ASSIGNMENT:
Throughout the records below, find each line holding "that" and copy it.

Web interface edit records:
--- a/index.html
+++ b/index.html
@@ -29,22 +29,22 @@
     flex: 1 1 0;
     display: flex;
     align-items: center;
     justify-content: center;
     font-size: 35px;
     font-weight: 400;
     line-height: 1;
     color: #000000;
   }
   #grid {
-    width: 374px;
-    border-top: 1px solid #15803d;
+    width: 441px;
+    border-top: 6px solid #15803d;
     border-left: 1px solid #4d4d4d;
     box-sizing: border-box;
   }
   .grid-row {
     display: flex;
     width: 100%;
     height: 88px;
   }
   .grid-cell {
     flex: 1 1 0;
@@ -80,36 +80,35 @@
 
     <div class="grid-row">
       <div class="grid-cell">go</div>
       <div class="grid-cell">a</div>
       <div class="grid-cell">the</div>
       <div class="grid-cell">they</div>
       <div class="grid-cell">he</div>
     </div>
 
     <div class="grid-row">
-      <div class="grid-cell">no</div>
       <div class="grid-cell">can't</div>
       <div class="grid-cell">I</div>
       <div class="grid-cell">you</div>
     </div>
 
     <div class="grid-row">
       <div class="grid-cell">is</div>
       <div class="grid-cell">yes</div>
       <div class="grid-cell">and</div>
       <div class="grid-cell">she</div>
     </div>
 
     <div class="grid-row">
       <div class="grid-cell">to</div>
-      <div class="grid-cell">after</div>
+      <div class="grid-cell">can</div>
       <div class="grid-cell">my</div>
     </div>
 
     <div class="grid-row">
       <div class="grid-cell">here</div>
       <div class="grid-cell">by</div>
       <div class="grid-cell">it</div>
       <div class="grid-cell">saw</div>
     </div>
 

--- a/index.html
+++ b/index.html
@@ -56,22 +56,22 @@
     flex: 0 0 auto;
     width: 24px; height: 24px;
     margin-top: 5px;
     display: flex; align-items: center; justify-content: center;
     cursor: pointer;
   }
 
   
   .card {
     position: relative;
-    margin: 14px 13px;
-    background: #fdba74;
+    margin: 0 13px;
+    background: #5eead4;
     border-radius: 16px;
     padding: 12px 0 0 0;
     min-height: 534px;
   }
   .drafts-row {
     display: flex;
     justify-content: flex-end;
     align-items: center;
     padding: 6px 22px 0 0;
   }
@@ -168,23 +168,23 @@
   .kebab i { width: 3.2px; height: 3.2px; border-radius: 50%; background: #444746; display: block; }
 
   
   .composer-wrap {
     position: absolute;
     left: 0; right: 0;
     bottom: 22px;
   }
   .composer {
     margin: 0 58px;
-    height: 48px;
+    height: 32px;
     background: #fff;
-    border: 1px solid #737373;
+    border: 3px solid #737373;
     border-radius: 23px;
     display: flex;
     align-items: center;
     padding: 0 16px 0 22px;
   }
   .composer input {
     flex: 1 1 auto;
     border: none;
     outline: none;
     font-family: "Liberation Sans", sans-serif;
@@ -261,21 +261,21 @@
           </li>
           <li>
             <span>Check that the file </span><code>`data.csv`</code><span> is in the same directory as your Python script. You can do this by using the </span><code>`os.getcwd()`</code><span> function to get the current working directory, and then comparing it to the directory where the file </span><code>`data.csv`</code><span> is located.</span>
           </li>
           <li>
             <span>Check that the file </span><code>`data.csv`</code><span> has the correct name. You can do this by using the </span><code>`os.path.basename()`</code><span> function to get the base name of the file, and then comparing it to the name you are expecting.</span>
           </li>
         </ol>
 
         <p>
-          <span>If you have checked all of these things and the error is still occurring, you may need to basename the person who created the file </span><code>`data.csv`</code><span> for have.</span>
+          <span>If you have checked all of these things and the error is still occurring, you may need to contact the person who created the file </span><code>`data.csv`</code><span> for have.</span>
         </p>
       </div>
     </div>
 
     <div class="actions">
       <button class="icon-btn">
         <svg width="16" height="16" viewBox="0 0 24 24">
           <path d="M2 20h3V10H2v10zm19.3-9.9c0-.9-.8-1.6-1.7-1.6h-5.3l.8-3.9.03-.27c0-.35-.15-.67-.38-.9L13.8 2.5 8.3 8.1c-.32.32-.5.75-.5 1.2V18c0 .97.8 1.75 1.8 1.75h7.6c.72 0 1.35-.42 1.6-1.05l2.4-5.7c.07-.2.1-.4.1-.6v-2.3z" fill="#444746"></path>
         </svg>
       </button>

RESULT:
             <span>Check that the file </span><code>`data.csv`</code><span> is in the same directory as your Python script. You can do this by using the </span><code>`os.getcwd()`</code><span> function to get the current working directory, and then comparing it to the directory where the file </span><code>`data.csv`</code><span> is located.</span>
             <span>Check that the file </span><code>`data.csv`</code><span> has the correct name. You can do this by using the </span><code>`os.path.basename()`</code><span> function to get the base name of the file, and then comparing it to the name you are expecting.</span>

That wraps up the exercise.